Action item:
One number is all that is asked for: the number of lines below that hold the string "none".

***** Given data *****

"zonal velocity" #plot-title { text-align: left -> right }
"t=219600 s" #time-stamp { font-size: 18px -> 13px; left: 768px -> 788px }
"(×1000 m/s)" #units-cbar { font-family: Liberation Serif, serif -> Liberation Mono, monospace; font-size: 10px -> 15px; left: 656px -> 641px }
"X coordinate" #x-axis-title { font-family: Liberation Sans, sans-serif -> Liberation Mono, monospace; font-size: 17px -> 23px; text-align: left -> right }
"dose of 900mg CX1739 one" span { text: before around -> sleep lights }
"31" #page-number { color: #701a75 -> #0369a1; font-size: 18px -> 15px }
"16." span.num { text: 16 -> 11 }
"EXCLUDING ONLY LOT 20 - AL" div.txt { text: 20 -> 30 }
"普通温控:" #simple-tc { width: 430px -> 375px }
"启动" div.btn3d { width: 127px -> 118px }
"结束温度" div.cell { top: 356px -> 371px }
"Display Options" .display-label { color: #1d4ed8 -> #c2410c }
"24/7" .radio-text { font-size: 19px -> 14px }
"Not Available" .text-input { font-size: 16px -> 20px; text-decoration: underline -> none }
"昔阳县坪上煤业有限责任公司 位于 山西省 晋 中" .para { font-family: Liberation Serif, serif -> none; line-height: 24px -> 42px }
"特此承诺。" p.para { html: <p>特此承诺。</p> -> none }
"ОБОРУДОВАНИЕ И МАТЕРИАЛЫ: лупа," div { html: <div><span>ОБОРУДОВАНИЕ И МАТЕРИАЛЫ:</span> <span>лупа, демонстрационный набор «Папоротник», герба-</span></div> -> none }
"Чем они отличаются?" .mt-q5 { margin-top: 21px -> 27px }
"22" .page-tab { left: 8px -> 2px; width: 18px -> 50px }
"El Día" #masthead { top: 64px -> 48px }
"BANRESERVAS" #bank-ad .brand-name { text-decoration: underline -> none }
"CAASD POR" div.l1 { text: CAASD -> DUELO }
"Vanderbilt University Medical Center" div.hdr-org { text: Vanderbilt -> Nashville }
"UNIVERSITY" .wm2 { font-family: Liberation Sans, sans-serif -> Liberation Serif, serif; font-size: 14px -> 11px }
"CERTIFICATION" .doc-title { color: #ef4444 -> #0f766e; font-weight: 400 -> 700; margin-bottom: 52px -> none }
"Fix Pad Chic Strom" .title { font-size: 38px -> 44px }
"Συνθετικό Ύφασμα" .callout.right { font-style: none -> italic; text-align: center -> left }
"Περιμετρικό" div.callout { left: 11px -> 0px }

*****

Reply to the task:
7